Guten morgen!
Da gestern wirklich schlechtes Wetter war, hatte ich viel Zeit zum Lesen und bin im letzen Drittel des Buches.
Mir ist Kara's Oheim ziemlich ans Herz gewachsen. Er ist einerseits auch voller Zweifel über die fränkische Art zu malen, aber gleichzeitig ist er auch voller Bewunderung für diese. Er weist darauf hin, dass auch die zur damaligen Zeit herrschende Schule nicht frei von fremden Einflüssen ist. "Es gibt nichts Reines. [...] Wann immer in der Illustration, im Bild Wunder geschaffen werden, wann immer in einer Buchmalerwerkstatt etwas Schönes entsteht, das mir die Augen feucht werden und die Haare zu Berge stehn läßt, weiß ich, daß sich dort zwei verschiedene, bis dahin einander fremde Dinge vereint und ein neues Wunder hervorgebracht haben. " (S.217)
Die Schönheit der gesamten persischen Malerei verdankt man der Vermischung arabischer und mongolisch-chinesischer Bilder. Auch die Farbe Rot kam von außen (eine weitere Anspielung auf den Titel?). Die Angst vor fränkischer Malerei geht von der Annahme aus, man werde Allah verdrängen, vergessen und den Menschen in den Mittelpunkt stellen. "Es ist Allah, der das Nichtseiende ins Sein ruft, der das Leblose belebt. Niemand darf sich mit ihm messen. Daß die Maler sich unterfangen, Sein Werk zu tun, und behaupten, auch sie würden gleich Ihm erschaffen, ist die größte Sünde." meint der Mörder.
Und dann passiert das Schreckliche: der Oheim wird umgebracht und ich habe wieder das Gefühl, der Mord passiere aus einem unkontrolierbaren Impuls heraus. Der Mörder hat sich zwar mit dem Gedanken des Mordes gespielt, aber er war sich bis zum Schluss nicht sicher. Welcher der drei Illustratoren ist der wankelmütigste und impulisvste von allen? Das ist die Spur, die ich in etwa verfolge - neben den Pferdenüstern. Ist das nicht wunderbar, den alten Meister Osman bei dem Durchblättern all der alten Bücher erleben zu dürfen?

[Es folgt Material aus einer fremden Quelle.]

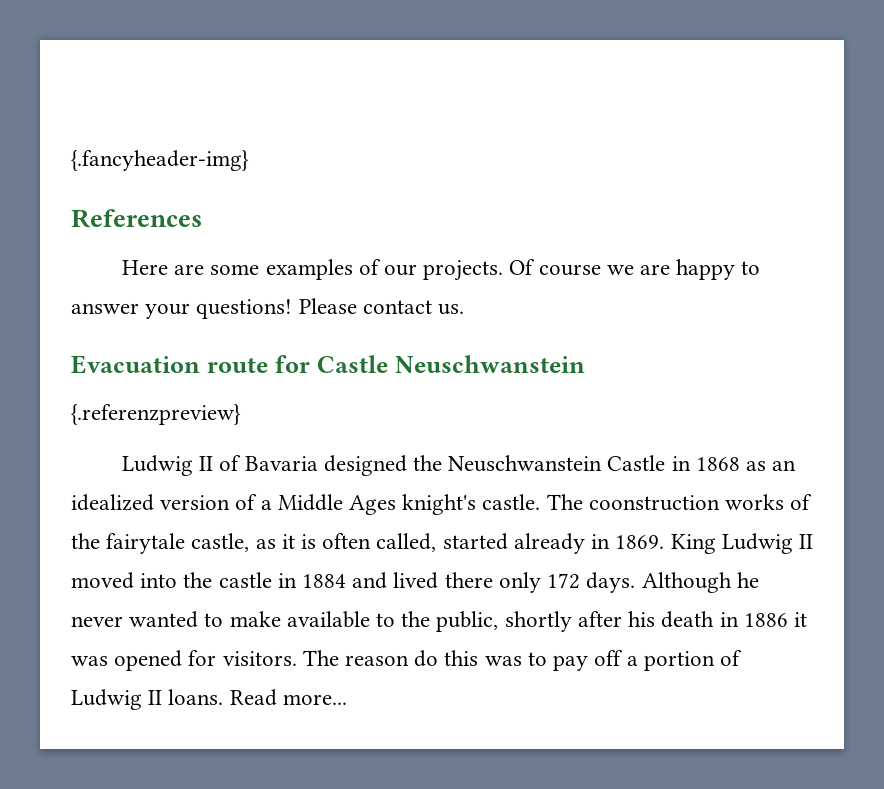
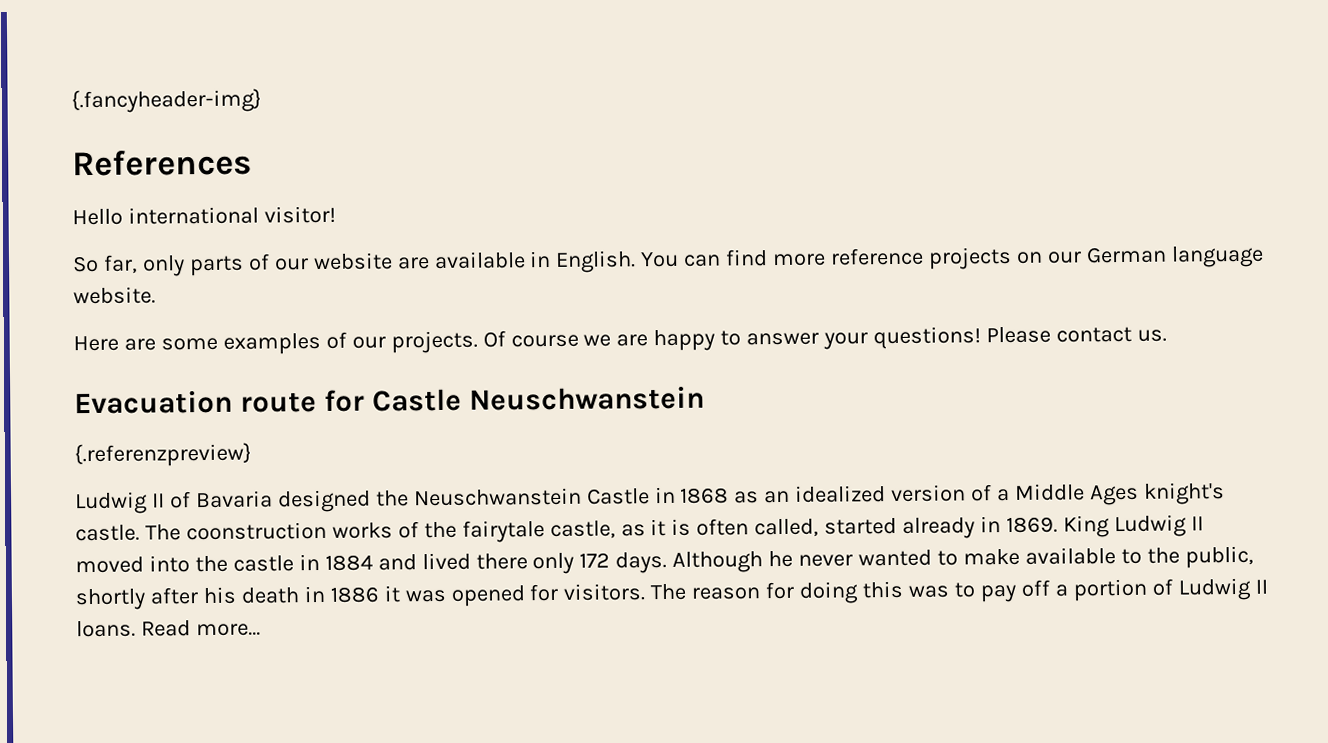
(202, 218) none -> [72,205,336,226] [72,245,1264,277] [73,286,156,305] // Hello international visitor! // So far, only parts of our website are available in English. You can find more reference projects on our German language website.
[414,650,439,667] do -> [765,581,860,604] for doing

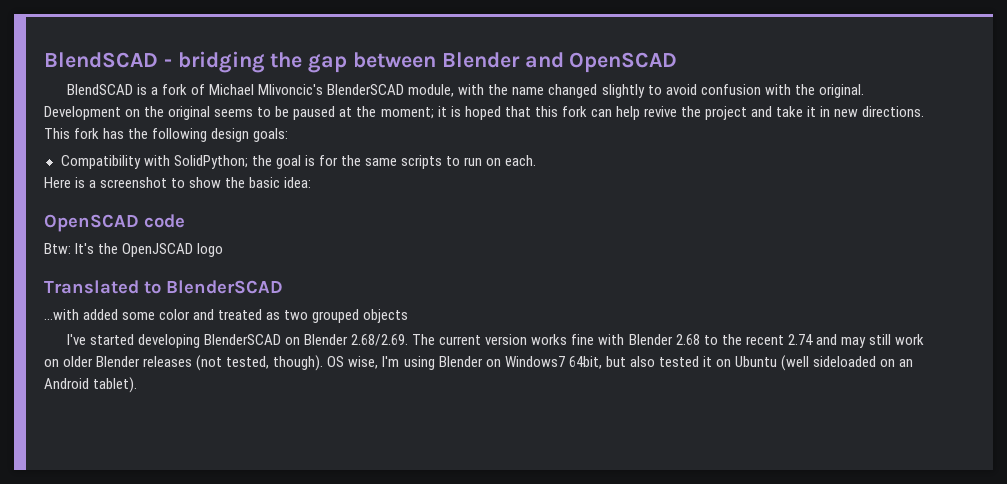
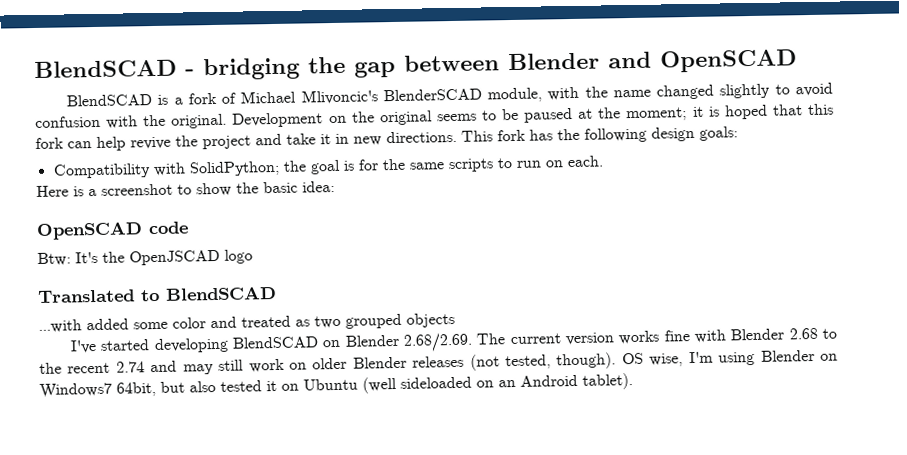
[166,280,283,294] BlenderSCAD -> [165,285,277,301] BlendSCAD
[204,334,282,345] BlenderSCAD -> [232,336,319,349] BlendSCAD

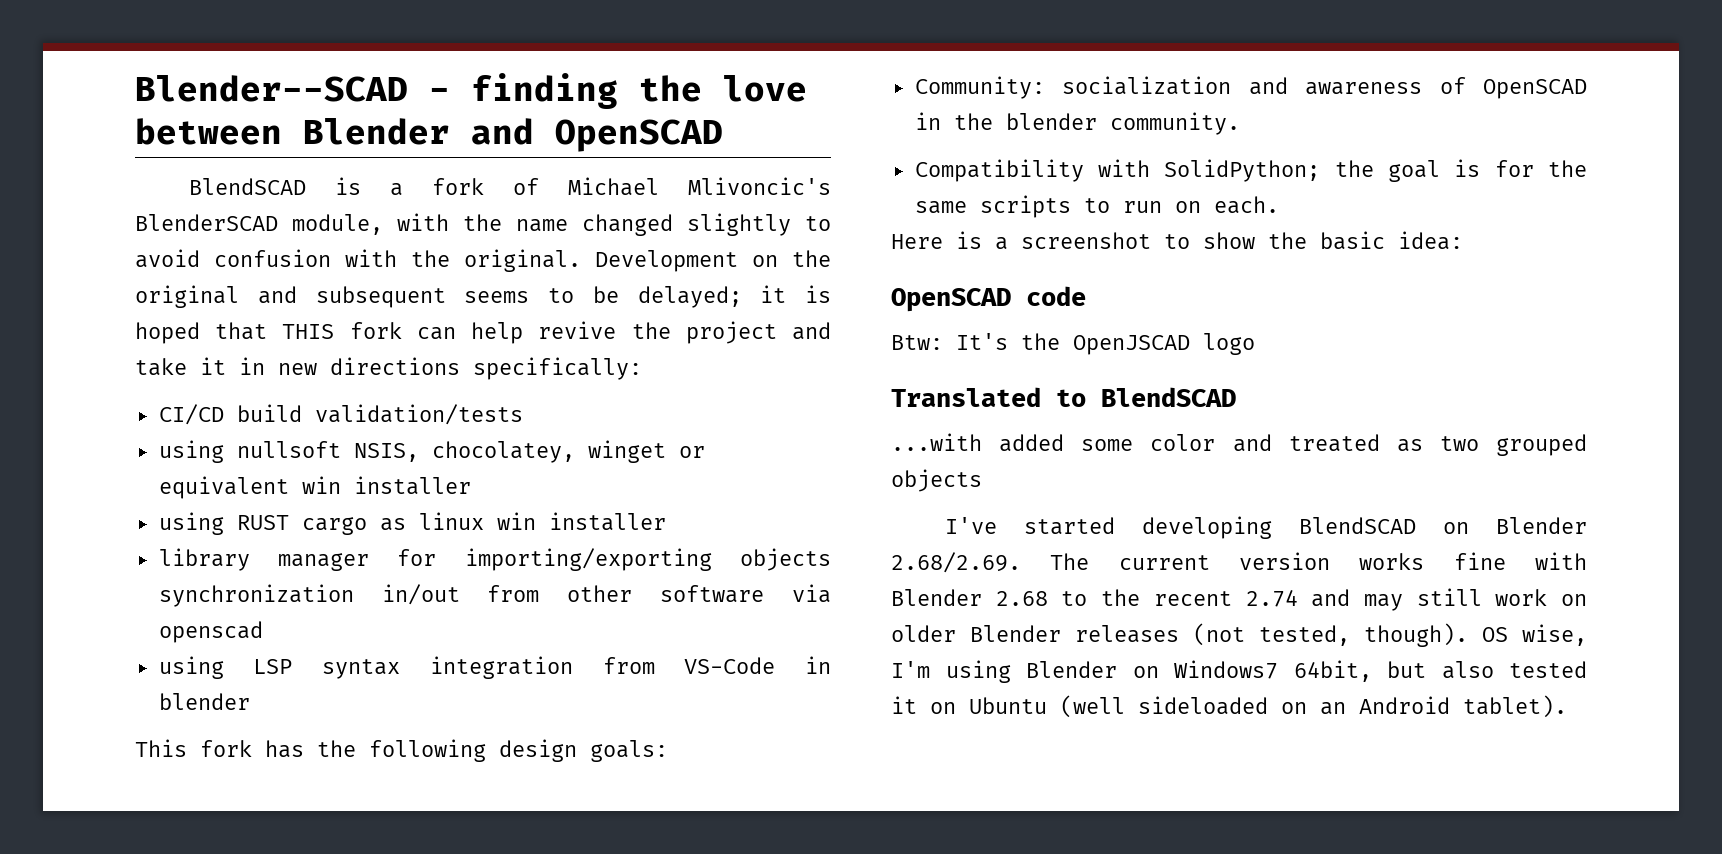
[34,56,396,81] BlendSCAD - bridging the gap -> [135,73,807,109] Blender--SCAD - finding the love
(433, 118) none -> [257,286,446,308] and subsequent
[524,107,688,123] paused at the moment; -> [637,286,742,308] delayed;
[806,103,834,116] this -> [282,324,335,339] THIS
[386,130,457,144] directions. -> [330,357,642,380] [158,404,523,425] [158,440,705,463] [158,476,471,499] [158,512,666,535] [158,548,831,571] [158,584,831,607] [158,621,263,643] [158,656,832,679] [158,693,250,710] directions specifically: // CI/CD build validation/tests // using nullsoft NSIS, chocolatey, winget or equivalent win installer // using RUST cargo as linux win installer // library manager for importing/exporting objects synchronization in/out from other software via openscad // using LSP syntax integration from VS-Code in blender //
(738, 133) none -> [914,76,1587,99] [914,112,1240,135] // Community: socialization and awareness of OpenSCAD in the blender community.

Saltanah, Kara heißt "schwarz" auf türkisch und der Sultan wird in der deutschen Ausgabe manchmal Sultan, aber meisteins Padischah genannt.
Es ist witzig, ich habe gestern mit meinem Freund über das Buch geredet ohne Dein Posting gelesen zu haben finsbury. Er hat es vor ein paar Wochen gelesen und hatte genauso wie Du das Gefühl in einem Kaffeehaus zu sitzen und den sich wechselnden Erzählern zuzuhören.
Seküre gegenüber hege ich gemischte Gefühle. Einerseits bewundere ich ihre Selbständigkeit, v.a. wenn man den historischen und kulturellen Kontext bedenkt. Andererseits gefallen mir ihr Hochmut und ihre Launenhaftigkeit überhaupt nicht. Kara ist zwar naiv und voll des kindlichen Glückes ob dieser Heirat, vielleicht braucht er eine harte Hand, die ihn führt - aber hin und wieder geht sie zu weit.
Zum Beispiel wenn sie ihn bewusst mit ihren Worten verletzt, indem sie sagt, die Heirat war nur notgedrungen und ihn dann auch verdächtigt, Schuld an dem Tod ihres Vaters zu sein. Und im nächsten Moment küsst sie ihn leidenschaftlich und findet alles wunderbar.
Das Buch gefällt mir immer besser. Anfangs hatte ich kurz Zweifel, aber die sind schon längst verflogen. Ich glaube das lag daran, dass ich das Buch zwischendurch immer wieder ein bisschen gelesen habe. Es verdient aber die volle Aufmerksamkeit.